While we probably think of chirping detectors in our homes, toxic fumes from cars and trucks, and even death when we think of carbon monoxide, many of our own cells and tissues actively and regularly produce small amounts of carbon dioxide. colorless and odorless gas for protection. damage caused by high and / or chronic inflammation and oxidative stress, says Dr. Ravirajsinh Jadeja, MCG biochemist.
He talks about the enzyme heme oxygenase 1, a common component of many tissues, including oxygen-carrying hemoglobin and immune cells, whose jobs are to reduce oxidative stress and inflammation, and one of the ways to do this is to release small amounts of carbon monoxide. In fact, heme oxygenase 1 is naturally upregulated in our cells in response to increased levels of destructive states.

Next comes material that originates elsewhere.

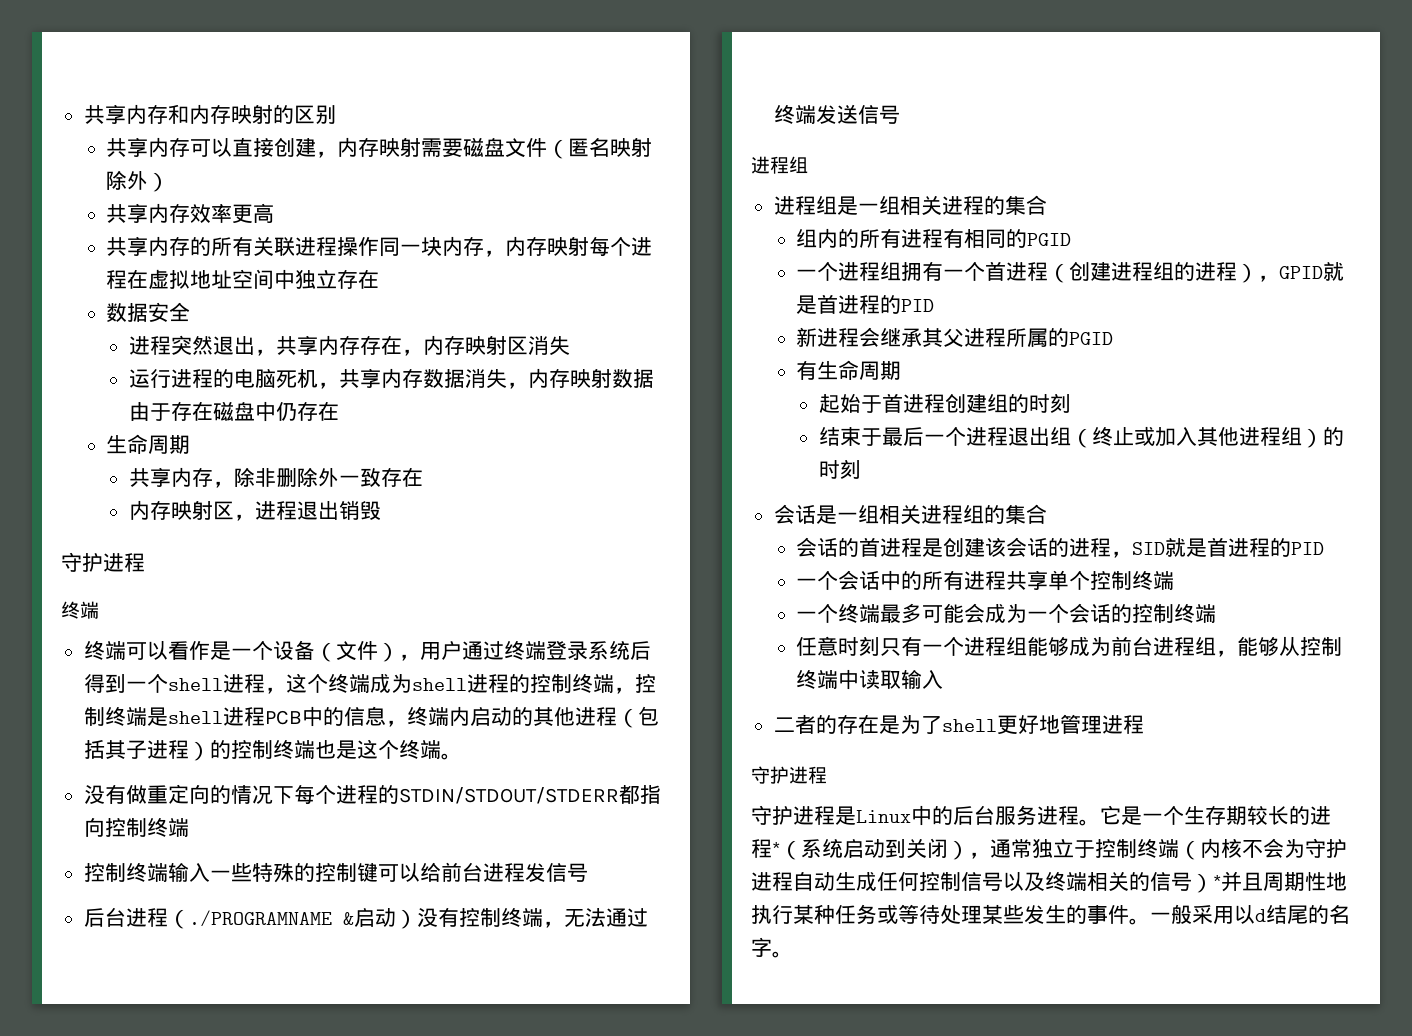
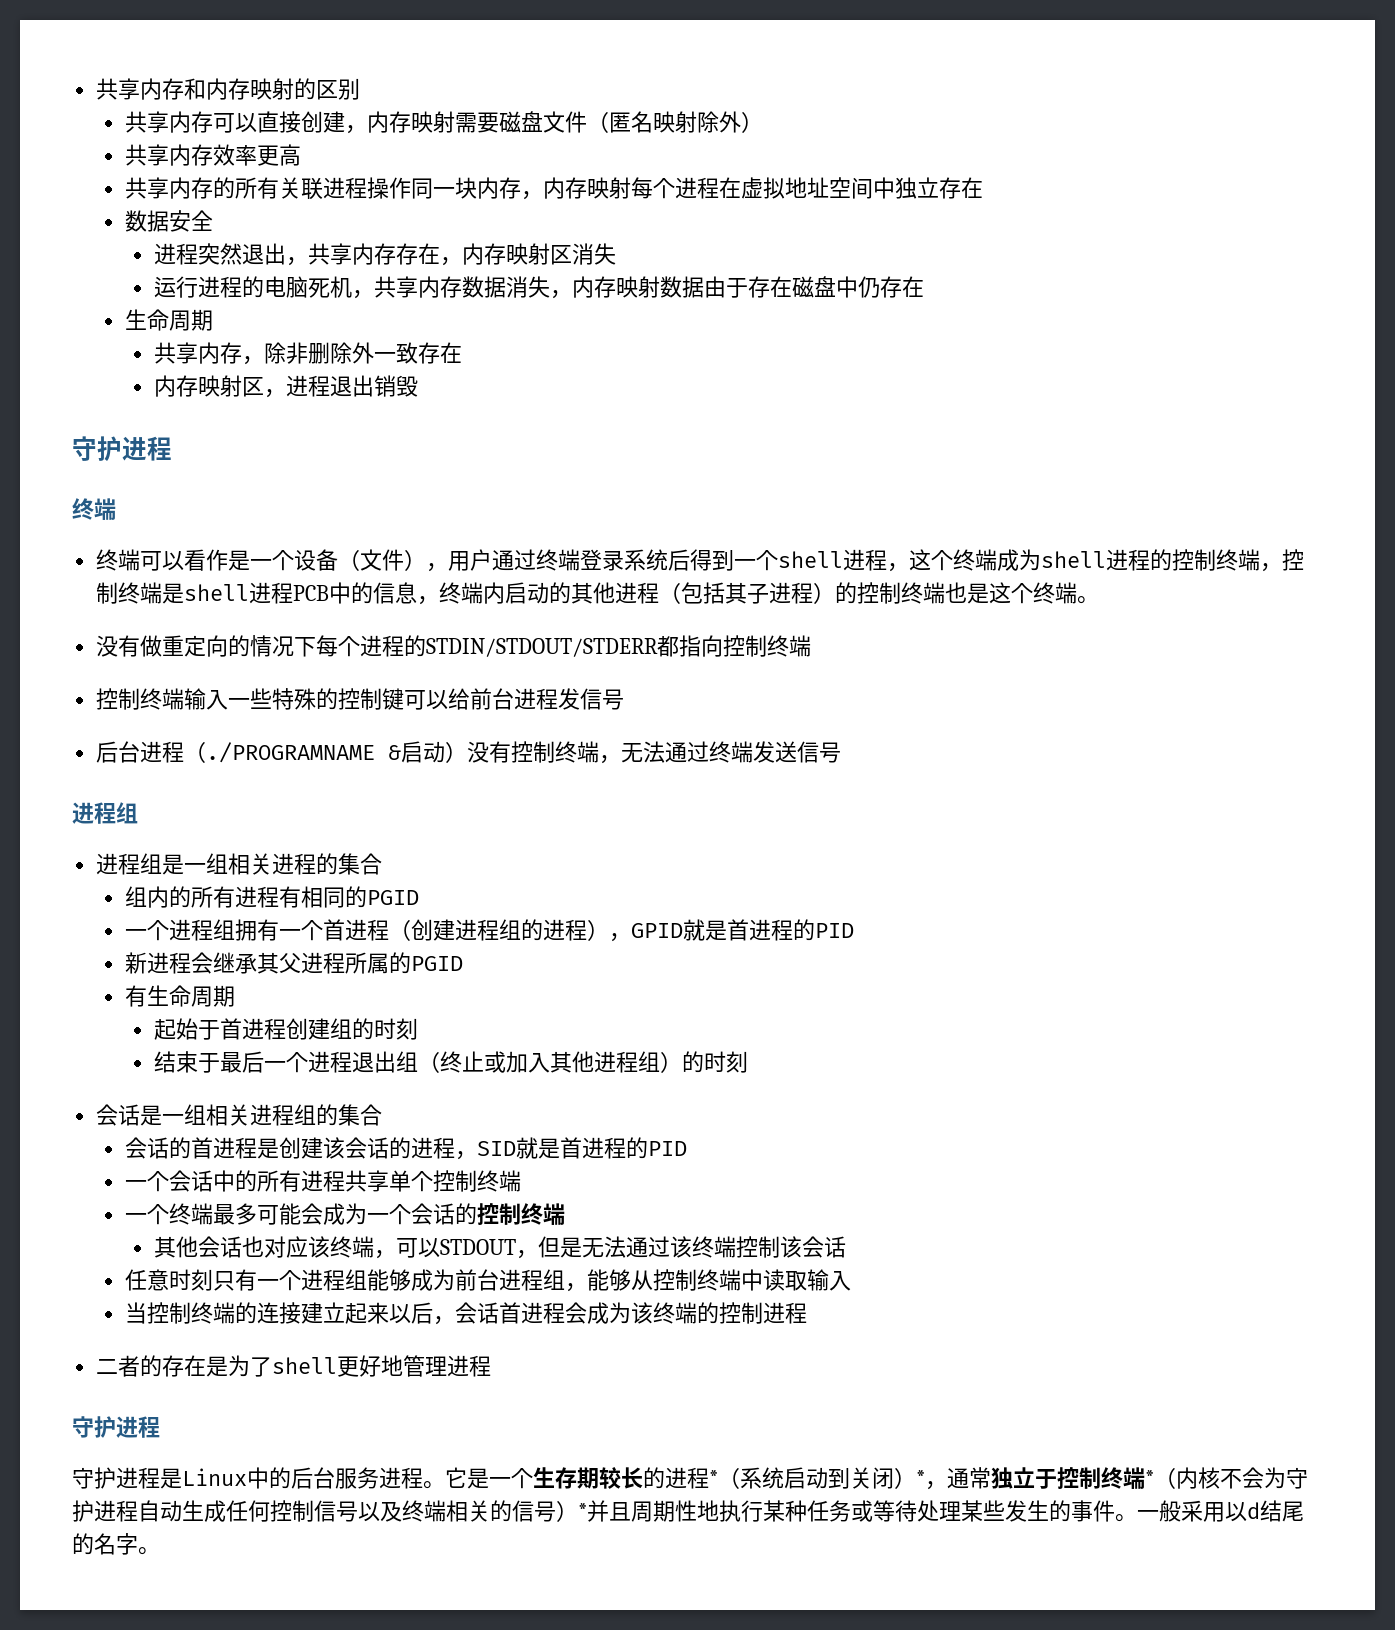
+ 其他会话也对应该终端，可以STDOUT，但是无法通过该终端控制该会话
+ 当控制终端的连接建立起来以后，会话首进程会成为该终端的控制进程
- 它是一个生存期较长的进程*（系统启动到关闭），通常独立于控制终端（内核不会为守护进程自动生成任何控制信号以及终端相关的信号）*并且周期性地执行某种任务或等待处理某些发生的事件。
+ 它是一个生存期较长的进程*（系统启动到关闭）*，通常独立于控制终端*（内核不会为守护进程自动生成任何控制信号以及终端相关的信号）*并且周期性地执行某种任务或等待处理某些发生的事件。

“Basically, the enzyme produces a very low amount of carbon monoxide, 1,000 times less than what we inhale on the outside,” says Jadeja. Unlike our homes where fuel ovens can cause high levels to build up, low and steady production and the cellular machinery that uses it also mean that the carbon monoxide we produce does not build up in our bodies.
“When you introduce diseases like diabetes, these natural mechanisms fail and we have to think of ways to improve or restore those mechanisms that would normally protect us,” Martin said.
Scientists have early evidence that HBI-002, a liquid that turns into a familiar gas when it hits our intestines, can help our retinas, which are damaged in almost half of people with diabetes, do so.
Martin and Jadeja are co-principal investigators on a $ 300,000 grant (1R41EY033264-01), for the first phase of an R41 / R42, Small Business Technology Transfer Grant from the National Institutes of Health which allows them to further explore the potential of HBI-002.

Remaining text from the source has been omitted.